Exercise input:
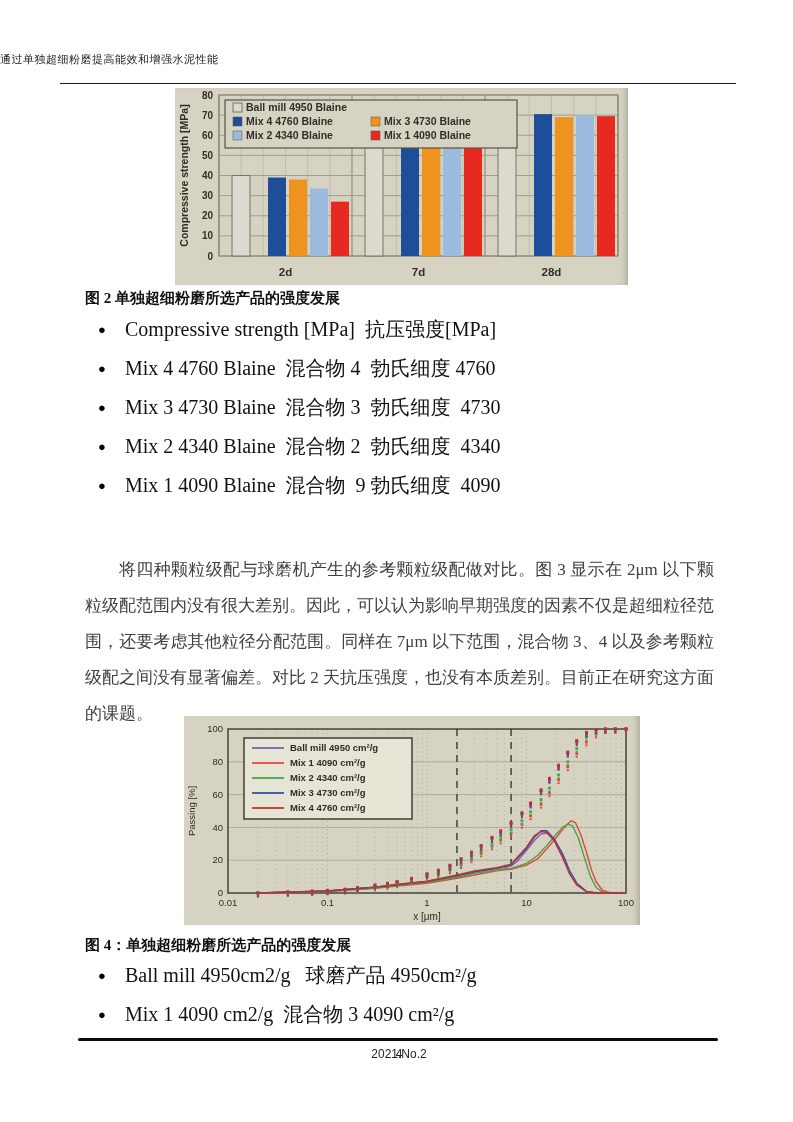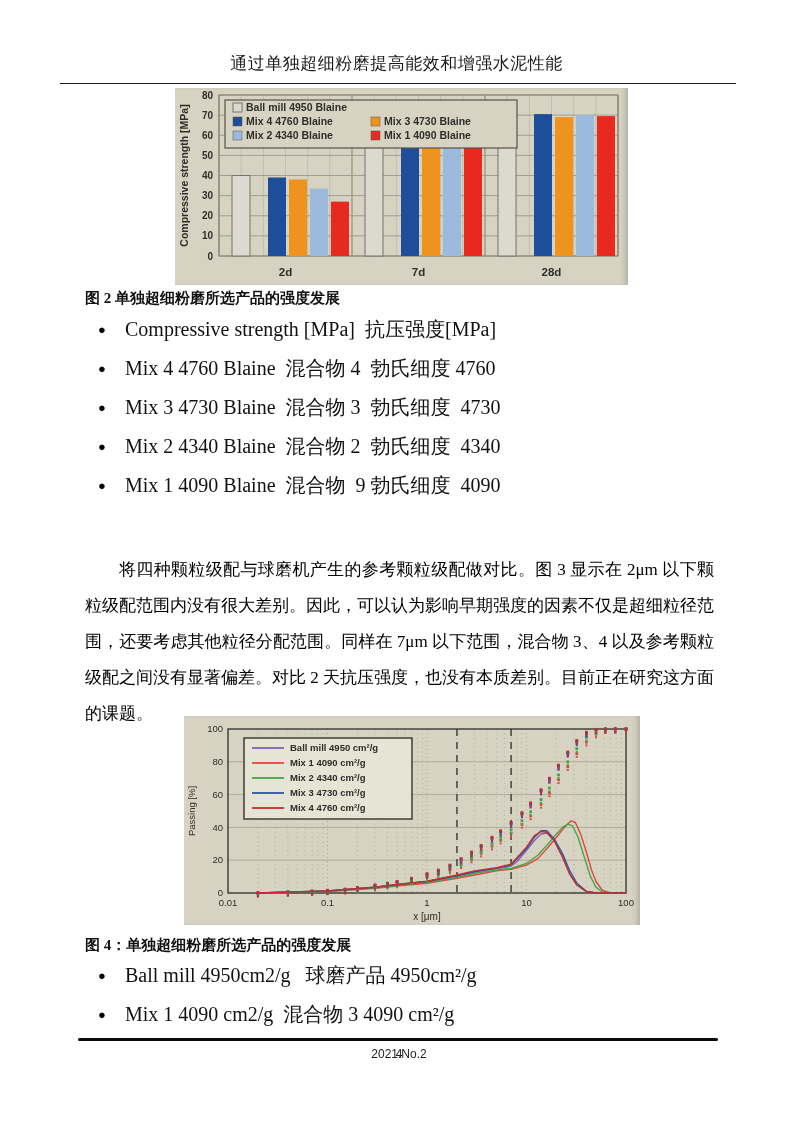"通过单独超细粉磨提高能效和增强水泥性能" .header-title { font-size: 17px -> 11px; text-align: center -> none }
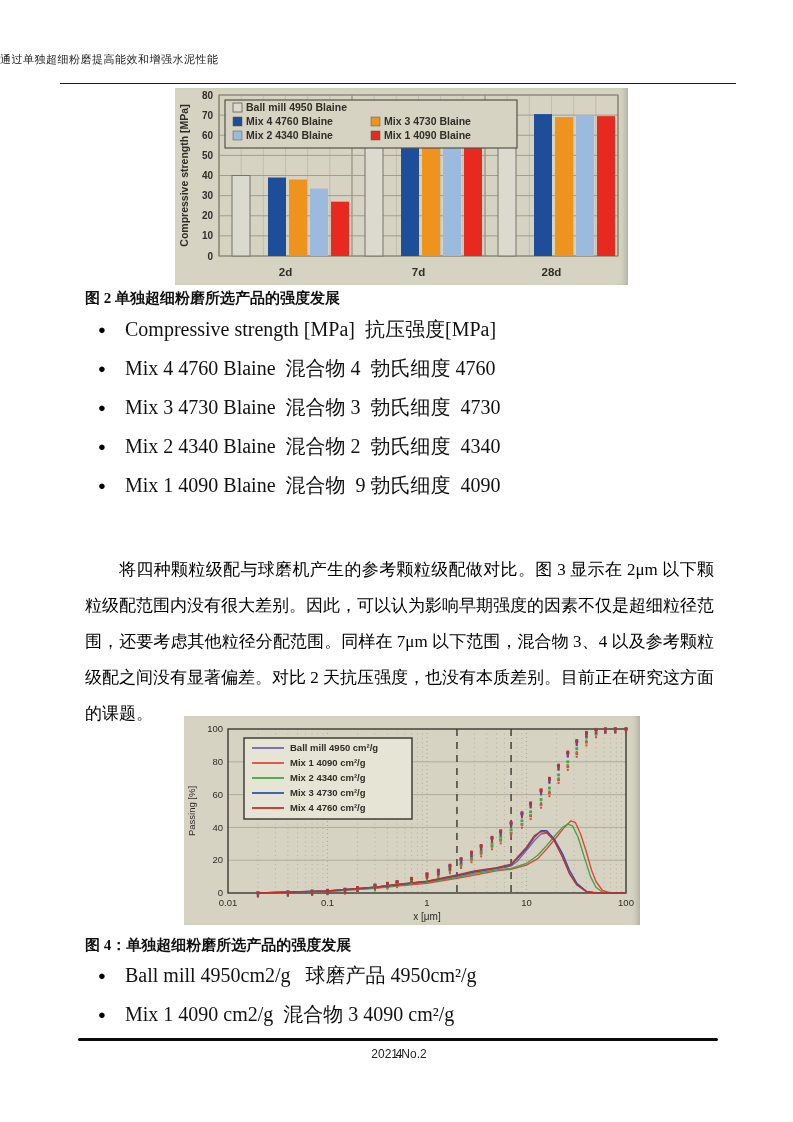"将四种颗粒级配与球磨机产生的参考颗粒级配做对比。图 3 显示在 2μm" .para { color: #000000 -> #404040 }
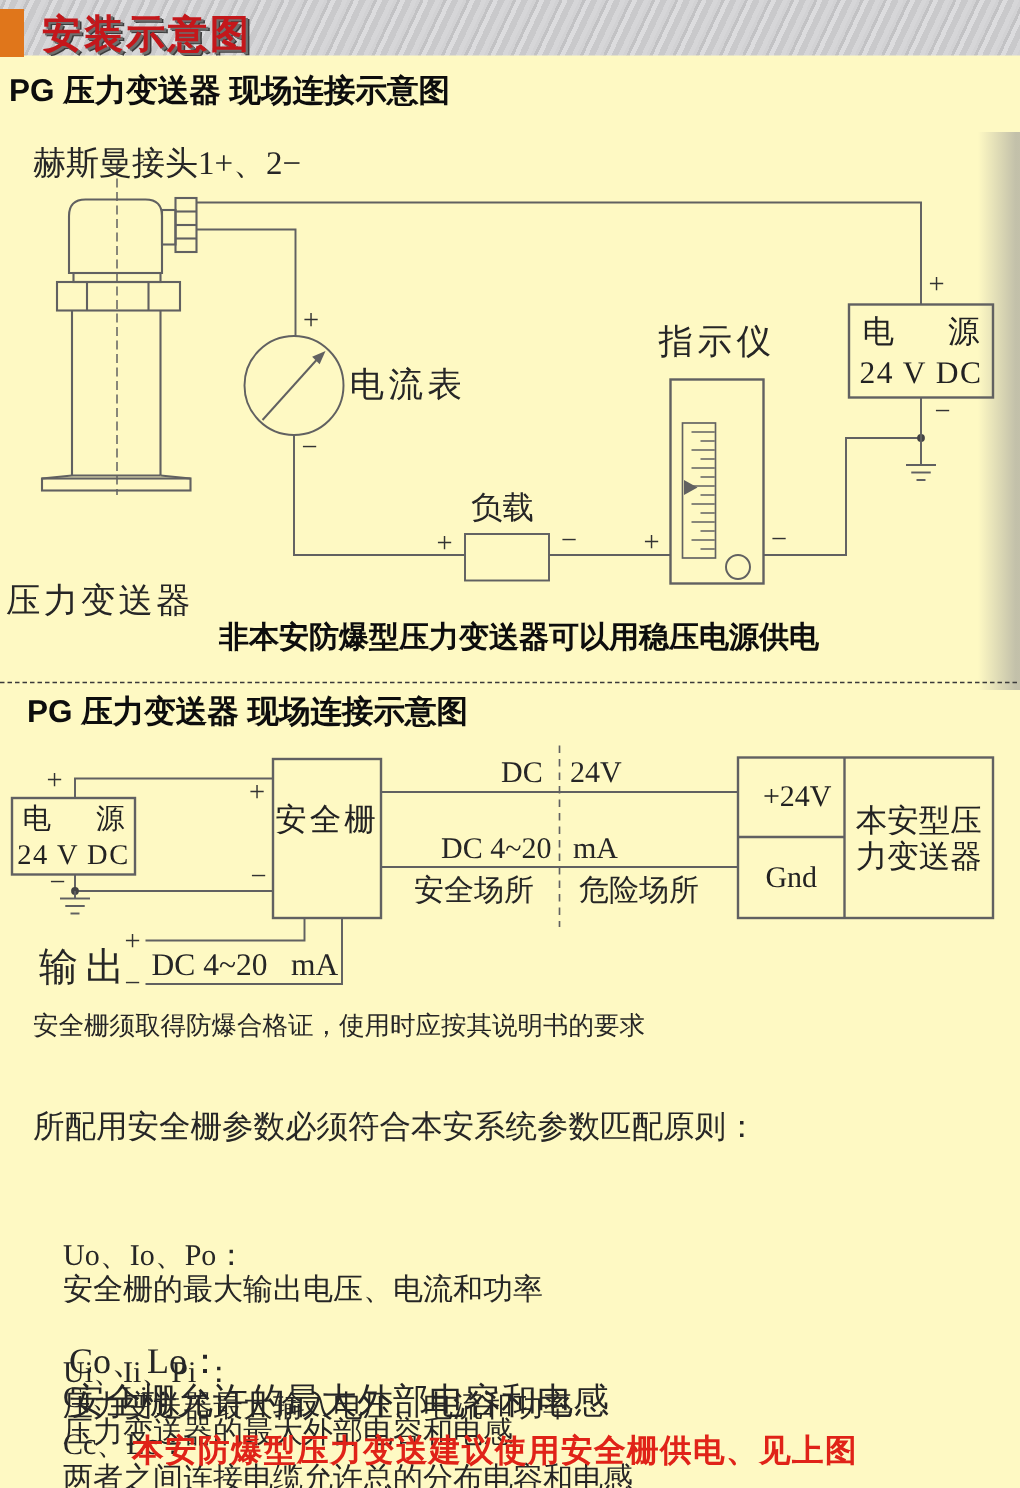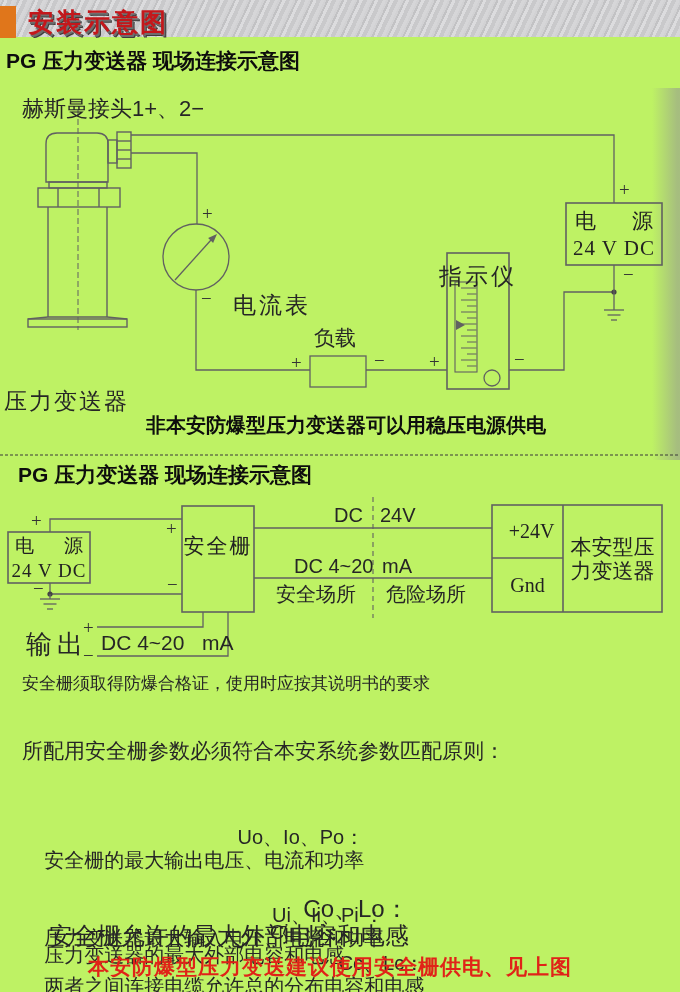"安装示意图" .page { background: #bef264 -> #fef9c3 }
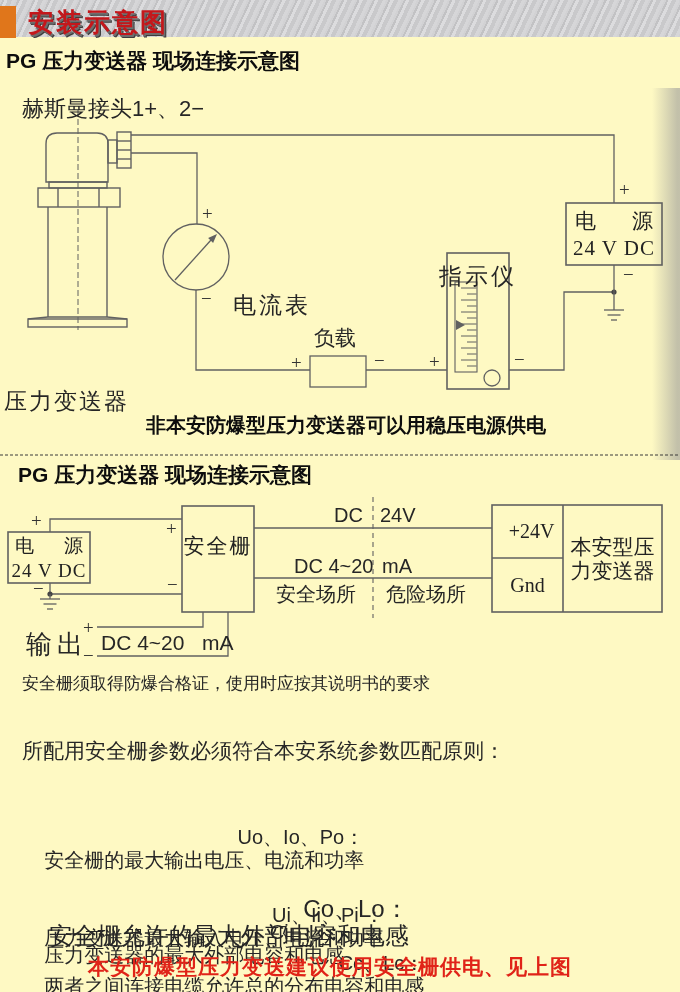"赫斯曼接头1+、2−" .serif { font-family: Liberation Sans, sans-serif -> Liberation Serif, serif; text-align: right -> none }
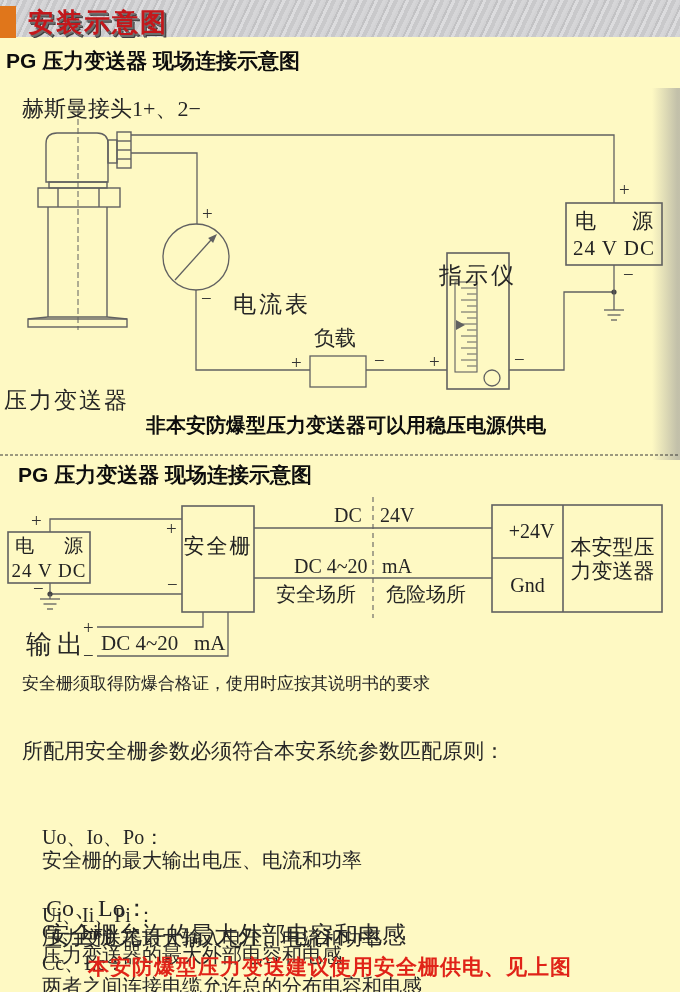"指示仪" .sp3 { margin-top: 48px -> none }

Exercise directions: After locating the line containing "background: #bef264 ->" in the entries above, repeat only it and each later line through the end, exactly, without any pictures.

Worked solution:
"安装示意图" .page { background: #bef264 -> #fef9c3 }
"赫斯曼接头1+、2−" .serif { font-family: Liberation Sans, sans-serif -> Liberation Serif, serif; text-align: right -> none }
"指示仪" .sp3 { margin-top: 48px -> none }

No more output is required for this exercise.